Can you use an iPhone as a telescope finder?

Updated: Feb 18, 2019

If you have a telescope and a phone with the Sky Safari or other similar astronomy application, you might try mounting the phone on your telescope to help aid your observing. I purchased the Celestron Piggyback Mount: to use on my Celestron C6 along with a phone holder like this one: in order to mount my iPhone on my scope that is on a manual alt-az mount (no tracking or goto).

While it is a little challenging to get the star map on the Sky Safari app aligned with what you see through the eyepiece (you have to keep adjusting the phone in the mount holder until it lines up), it is possible to get the image on the phone to match your eyepiece view. However, I found that it doesn't remain in alignment if the telescope is pointed at a different portion of the sky. If you swing the scope around to the opposite side of the sky, the image on your phone will be at least several degrees off from your eyepiece view, requiring alignment again. So, it fails as a finder by itself, but it does still prove to be useful as an observing aid by helping you identify objects and stars in the region you are looking at, plus I find that I end up looking at objects I wouldn't otherwise have observed. You might see an interesting object nearby on the phone screen and decide to take a look at that object before going on to your next planned target for the evening.
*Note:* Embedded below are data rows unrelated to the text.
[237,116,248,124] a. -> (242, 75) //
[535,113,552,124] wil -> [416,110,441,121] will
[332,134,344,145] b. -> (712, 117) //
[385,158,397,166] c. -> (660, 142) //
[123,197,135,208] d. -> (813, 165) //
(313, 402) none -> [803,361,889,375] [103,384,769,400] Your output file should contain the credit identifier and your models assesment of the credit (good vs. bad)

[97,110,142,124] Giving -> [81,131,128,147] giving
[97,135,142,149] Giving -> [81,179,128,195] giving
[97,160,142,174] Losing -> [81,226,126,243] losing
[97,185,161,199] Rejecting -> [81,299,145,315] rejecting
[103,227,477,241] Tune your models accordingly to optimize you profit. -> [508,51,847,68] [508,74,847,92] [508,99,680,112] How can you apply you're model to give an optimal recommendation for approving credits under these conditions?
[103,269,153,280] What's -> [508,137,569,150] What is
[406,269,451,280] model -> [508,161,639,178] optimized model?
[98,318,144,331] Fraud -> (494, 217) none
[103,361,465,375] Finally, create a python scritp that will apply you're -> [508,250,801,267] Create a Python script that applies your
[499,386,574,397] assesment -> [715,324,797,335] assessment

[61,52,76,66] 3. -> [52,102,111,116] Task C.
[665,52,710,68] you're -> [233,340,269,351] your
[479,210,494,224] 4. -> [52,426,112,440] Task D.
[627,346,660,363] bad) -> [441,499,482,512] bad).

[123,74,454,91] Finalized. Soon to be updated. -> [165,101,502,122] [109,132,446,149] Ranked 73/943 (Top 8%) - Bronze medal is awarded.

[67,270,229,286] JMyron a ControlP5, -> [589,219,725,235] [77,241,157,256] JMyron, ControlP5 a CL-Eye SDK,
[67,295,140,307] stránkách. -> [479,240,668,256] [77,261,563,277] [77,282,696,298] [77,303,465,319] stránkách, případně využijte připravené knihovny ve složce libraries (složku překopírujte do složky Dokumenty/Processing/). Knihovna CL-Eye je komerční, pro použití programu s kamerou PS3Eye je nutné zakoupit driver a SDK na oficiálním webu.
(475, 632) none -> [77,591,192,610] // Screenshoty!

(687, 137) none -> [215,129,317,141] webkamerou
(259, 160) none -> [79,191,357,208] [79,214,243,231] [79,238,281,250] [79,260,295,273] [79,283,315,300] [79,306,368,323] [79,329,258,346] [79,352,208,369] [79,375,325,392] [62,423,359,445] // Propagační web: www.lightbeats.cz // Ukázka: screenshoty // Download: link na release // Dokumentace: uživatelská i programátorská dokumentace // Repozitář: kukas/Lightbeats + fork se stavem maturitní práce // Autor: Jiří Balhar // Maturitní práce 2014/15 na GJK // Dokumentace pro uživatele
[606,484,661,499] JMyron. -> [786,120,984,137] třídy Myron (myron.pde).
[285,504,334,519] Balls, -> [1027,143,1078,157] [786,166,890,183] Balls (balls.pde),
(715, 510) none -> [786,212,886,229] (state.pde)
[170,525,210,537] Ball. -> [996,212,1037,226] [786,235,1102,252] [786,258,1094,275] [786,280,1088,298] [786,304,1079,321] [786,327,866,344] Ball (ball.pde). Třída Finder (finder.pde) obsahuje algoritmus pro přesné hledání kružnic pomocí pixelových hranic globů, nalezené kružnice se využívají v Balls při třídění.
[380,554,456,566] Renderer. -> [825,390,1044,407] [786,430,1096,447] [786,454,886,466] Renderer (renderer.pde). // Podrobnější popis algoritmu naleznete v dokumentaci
One downside is that it does place the phone close to your head when observing through the eyepiece so that it can get in the way. I am using a diagonal that threads directly onto the back of the telescope, and using a visual back and standard diagonal would put the eyepiece farther back, eliminating that problem.

The bottom line is that adding your phone to your telescope can aid your observing session, but it won't replace your finder completely.